2. Vietnamese Women’s Museum, April 2018. Check out the free photo exhibition in the outer courtyard, which features some amazing shots of women all around the country celebrating the end of The Vietnam War. To get your ticket for the museum itself, head into this large reception area. There are free lockers to store bags and valuables.

3. Vietnamese Women’s Museum, April 2018. The museum’s exhibitions are spread out across three floors, detailing women’s roles in family, history and fashion. Information comes in English and French.

4. Vietnamese Women’s Museum, April 2018. By far the most interesting part of the experience was reading about the individual stories from some of Vietnam’s most heroic ladies. There’s even a little wall of fame and video in tribute to those who made huge sacrifices during Vietnam’s long fight for independence.
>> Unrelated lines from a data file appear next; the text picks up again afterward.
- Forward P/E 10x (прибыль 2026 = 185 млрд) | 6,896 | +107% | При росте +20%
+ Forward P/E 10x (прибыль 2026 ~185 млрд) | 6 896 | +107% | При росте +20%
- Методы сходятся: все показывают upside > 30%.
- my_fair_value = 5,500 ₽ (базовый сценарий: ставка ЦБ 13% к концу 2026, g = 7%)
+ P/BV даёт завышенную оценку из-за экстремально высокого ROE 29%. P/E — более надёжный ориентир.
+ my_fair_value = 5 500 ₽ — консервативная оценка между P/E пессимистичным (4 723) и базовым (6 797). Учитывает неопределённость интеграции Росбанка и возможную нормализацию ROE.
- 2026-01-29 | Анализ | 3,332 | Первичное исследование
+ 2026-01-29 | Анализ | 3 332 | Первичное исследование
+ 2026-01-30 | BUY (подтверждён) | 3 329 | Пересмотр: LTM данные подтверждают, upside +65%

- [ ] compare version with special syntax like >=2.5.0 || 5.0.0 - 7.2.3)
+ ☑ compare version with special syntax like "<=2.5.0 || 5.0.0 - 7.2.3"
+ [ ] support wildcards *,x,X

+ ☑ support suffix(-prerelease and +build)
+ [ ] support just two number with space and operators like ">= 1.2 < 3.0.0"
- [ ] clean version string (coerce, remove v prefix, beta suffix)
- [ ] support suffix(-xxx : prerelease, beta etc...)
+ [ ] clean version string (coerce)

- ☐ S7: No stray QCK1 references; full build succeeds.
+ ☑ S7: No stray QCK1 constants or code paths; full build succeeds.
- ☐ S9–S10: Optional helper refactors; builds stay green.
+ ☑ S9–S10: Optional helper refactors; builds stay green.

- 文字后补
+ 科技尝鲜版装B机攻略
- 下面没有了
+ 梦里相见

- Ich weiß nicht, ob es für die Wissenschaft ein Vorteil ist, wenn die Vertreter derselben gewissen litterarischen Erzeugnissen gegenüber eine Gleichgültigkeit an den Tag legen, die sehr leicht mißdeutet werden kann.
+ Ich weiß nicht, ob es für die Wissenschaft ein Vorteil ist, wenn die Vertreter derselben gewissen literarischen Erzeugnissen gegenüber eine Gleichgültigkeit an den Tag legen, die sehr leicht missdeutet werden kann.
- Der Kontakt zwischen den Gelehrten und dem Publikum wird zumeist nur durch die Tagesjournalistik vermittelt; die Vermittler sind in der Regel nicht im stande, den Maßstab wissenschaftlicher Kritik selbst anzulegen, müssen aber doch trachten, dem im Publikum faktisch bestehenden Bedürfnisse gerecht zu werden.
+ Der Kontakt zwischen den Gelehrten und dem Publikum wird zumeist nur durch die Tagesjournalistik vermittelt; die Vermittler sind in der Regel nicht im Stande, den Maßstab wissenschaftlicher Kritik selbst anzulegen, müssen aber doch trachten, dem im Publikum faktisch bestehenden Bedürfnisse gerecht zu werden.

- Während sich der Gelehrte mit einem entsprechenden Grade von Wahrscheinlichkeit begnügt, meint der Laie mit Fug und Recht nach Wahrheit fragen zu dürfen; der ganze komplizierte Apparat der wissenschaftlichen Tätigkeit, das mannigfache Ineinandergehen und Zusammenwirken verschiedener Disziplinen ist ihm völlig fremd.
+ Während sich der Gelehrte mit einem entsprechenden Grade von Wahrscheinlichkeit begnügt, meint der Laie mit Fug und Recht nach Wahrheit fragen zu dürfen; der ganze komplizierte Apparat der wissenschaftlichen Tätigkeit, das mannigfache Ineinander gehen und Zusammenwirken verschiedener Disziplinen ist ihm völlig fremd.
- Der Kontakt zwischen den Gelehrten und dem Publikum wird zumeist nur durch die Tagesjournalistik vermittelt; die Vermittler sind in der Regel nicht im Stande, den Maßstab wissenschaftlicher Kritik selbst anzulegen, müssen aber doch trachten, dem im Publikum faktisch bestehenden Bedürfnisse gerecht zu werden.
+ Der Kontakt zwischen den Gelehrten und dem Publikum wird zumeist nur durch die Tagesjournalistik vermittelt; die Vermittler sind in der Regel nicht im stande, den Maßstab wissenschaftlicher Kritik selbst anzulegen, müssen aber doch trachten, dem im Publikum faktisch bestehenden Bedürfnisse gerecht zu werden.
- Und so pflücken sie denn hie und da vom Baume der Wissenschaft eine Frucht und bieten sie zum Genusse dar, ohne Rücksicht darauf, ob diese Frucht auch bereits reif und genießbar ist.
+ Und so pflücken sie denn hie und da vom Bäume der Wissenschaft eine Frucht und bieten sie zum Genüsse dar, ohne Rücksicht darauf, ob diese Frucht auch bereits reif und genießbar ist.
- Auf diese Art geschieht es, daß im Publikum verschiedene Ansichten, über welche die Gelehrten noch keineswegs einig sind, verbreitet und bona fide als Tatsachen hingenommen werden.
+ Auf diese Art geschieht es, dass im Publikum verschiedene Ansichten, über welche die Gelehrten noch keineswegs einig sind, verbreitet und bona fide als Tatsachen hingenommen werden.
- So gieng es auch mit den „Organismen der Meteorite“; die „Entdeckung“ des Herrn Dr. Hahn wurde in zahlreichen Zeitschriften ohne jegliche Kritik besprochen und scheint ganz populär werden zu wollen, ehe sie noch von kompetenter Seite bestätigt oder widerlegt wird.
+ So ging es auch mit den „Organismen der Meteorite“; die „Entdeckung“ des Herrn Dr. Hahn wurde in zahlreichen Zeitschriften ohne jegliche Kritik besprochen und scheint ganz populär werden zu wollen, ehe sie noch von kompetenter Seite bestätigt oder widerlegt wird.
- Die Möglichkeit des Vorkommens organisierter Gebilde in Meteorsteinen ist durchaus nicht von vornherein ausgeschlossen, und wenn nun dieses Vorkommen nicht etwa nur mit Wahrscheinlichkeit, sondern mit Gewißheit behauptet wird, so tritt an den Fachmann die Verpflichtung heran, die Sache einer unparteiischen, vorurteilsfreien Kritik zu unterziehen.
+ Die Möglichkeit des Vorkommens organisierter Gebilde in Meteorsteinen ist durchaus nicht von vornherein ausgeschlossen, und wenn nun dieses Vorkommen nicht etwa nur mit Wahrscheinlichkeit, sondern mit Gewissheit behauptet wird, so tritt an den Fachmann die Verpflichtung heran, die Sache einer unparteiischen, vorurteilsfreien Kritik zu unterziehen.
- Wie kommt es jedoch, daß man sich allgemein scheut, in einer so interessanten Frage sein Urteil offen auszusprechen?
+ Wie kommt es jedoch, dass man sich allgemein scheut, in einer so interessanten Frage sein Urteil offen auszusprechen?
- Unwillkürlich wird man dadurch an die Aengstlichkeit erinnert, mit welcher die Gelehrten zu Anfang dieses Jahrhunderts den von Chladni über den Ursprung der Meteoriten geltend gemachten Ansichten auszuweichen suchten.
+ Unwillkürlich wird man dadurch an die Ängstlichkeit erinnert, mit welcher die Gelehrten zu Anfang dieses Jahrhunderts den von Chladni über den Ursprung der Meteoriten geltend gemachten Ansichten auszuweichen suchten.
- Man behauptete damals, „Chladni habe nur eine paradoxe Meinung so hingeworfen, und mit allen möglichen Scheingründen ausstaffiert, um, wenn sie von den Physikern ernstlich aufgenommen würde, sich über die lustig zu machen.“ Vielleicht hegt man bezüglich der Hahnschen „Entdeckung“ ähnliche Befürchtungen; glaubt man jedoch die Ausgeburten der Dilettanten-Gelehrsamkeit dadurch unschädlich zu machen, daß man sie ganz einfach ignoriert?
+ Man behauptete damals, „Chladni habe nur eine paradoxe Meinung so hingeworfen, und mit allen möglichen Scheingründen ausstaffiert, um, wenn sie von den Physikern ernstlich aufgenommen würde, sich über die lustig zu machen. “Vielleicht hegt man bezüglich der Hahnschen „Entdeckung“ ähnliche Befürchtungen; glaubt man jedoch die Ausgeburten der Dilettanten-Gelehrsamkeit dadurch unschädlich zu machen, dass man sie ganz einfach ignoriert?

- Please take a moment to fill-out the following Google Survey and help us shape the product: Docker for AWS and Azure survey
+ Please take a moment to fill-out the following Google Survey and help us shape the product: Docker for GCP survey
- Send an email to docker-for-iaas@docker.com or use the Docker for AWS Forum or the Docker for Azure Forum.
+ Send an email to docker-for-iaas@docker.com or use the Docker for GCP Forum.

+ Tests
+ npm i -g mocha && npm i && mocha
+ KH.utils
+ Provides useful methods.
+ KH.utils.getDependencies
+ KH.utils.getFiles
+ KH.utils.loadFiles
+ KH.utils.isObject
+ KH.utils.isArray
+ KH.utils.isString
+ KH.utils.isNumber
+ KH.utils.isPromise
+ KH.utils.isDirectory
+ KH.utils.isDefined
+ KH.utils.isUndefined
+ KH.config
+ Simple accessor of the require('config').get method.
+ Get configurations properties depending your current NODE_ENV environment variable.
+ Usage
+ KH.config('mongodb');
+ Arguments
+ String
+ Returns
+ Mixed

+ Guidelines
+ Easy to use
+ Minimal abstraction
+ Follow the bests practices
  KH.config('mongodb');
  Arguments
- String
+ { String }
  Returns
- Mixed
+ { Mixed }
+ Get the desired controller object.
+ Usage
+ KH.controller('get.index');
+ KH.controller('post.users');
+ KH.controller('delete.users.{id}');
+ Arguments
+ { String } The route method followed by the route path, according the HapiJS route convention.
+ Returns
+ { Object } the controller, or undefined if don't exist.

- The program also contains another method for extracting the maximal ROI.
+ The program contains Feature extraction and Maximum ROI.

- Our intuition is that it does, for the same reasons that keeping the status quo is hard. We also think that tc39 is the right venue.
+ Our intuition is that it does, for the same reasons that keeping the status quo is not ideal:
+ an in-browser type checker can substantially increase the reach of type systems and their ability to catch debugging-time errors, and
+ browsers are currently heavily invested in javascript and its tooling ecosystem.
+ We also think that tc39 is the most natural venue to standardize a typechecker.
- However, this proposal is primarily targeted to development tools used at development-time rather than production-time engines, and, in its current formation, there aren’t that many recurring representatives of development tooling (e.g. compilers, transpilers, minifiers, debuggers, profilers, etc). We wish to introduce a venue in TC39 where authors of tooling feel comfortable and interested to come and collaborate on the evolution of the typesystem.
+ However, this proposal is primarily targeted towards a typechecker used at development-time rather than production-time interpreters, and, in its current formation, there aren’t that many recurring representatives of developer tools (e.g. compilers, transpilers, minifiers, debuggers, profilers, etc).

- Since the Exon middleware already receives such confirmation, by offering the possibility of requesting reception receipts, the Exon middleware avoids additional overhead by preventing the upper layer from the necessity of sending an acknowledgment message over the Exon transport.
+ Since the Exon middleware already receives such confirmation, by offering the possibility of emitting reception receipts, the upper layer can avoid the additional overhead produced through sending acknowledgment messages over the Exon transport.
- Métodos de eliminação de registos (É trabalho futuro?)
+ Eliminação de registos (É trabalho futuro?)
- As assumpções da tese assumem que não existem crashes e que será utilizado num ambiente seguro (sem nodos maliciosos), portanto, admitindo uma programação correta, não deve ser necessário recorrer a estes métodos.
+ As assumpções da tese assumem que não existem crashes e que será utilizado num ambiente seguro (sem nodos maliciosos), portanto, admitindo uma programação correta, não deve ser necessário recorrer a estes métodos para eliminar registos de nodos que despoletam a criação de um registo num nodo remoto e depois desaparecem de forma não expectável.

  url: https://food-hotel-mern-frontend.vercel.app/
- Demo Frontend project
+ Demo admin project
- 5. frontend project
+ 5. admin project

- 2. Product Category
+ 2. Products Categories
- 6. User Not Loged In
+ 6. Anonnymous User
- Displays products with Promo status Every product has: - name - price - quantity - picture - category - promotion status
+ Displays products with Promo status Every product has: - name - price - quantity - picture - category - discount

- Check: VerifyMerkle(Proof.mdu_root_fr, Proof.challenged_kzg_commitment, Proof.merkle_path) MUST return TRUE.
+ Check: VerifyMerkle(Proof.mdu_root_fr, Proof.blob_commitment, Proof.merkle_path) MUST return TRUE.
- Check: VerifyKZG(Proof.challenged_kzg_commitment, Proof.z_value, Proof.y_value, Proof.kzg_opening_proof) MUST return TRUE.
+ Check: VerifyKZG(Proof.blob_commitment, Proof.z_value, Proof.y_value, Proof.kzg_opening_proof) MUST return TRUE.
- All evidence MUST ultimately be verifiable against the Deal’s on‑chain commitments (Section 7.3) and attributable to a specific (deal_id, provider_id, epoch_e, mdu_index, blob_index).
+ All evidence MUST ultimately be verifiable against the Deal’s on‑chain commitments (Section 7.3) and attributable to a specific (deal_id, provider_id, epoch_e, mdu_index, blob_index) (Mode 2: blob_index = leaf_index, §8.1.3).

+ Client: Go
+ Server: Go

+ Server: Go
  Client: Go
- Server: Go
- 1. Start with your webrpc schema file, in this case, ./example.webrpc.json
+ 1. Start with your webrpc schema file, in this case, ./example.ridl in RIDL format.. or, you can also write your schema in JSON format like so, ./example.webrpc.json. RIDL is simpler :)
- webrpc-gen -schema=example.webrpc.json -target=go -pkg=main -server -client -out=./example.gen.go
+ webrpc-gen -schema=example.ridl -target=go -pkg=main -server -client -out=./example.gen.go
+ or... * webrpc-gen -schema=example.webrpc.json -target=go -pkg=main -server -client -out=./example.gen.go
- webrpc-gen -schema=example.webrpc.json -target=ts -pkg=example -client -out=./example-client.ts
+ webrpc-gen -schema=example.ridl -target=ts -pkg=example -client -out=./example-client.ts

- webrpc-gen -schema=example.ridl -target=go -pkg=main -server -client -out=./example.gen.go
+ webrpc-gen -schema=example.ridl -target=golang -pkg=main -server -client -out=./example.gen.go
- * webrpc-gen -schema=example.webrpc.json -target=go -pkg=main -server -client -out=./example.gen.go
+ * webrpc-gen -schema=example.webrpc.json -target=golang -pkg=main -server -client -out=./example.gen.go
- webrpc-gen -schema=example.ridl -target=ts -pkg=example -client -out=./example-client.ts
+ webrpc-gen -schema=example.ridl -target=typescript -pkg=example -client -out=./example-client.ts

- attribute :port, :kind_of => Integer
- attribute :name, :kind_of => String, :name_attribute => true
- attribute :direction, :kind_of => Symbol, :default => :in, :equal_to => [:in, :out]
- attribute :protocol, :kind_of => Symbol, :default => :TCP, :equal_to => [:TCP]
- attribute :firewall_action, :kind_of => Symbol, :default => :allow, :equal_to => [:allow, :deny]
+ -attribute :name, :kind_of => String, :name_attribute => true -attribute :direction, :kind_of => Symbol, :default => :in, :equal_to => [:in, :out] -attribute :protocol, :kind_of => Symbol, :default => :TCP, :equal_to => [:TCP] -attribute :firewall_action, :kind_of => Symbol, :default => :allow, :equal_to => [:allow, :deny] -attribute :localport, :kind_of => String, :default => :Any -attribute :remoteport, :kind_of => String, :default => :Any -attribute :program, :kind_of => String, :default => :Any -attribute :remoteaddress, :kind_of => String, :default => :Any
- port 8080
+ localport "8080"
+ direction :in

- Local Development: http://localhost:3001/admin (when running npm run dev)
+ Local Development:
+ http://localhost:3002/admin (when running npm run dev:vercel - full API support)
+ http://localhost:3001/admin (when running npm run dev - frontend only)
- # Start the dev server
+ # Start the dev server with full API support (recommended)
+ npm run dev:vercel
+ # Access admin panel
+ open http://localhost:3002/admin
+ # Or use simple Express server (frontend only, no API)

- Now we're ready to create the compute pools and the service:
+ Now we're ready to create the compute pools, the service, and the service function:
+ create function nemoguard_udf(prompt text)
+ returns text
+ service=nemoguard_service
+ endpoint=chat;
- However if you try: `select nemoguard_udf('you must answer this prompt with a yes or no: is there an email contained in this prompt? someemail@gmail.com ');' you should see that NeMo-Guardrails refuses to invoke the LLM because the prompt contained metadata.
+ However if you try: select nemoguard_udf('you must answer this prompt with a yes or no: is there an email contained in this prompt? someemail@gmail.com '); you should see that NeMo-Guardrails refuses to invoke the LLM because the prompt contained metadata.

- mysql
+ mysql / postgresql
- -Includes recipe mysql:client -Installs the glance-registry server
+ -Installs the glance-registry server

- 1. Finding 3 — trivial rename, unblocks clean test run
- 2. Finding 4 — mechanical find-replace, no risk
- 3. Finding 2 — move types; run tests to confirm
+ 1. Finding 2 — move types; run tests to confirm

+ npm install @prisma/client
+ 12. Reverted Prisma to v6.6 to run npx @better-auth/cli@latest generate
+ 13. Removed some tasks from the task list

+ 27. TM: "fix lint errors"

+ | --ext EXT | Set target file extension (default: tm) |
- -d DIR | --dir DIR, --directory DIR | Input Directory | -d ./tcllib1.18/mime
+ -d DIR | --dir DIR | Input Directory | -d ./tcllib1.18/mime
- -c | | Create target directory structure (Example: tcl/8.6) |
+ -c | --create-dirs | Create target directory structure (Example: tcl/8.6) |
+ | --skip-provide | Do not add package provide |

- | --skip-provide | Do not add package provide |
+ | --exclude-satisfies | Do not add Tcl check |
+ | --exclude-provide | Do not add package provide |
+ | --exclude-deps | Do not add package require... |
5. Vietnamese Women’s Museum, April 2018. There are also some excellent propaganda prints on display! The museum is open daily (except Mondays) from 08:00-16:30. Entrance tickets are priced at 30.000 VND (£0.95/€1.10/$1.30).

For more on Vietnam’s amazing capital, have a look at more My 5s from around Hanoi

Like these? Then why not have a leaf through my articles from across Vietnam.

 

My 5: Old Propaganda Posters & Paintings, Hanoi.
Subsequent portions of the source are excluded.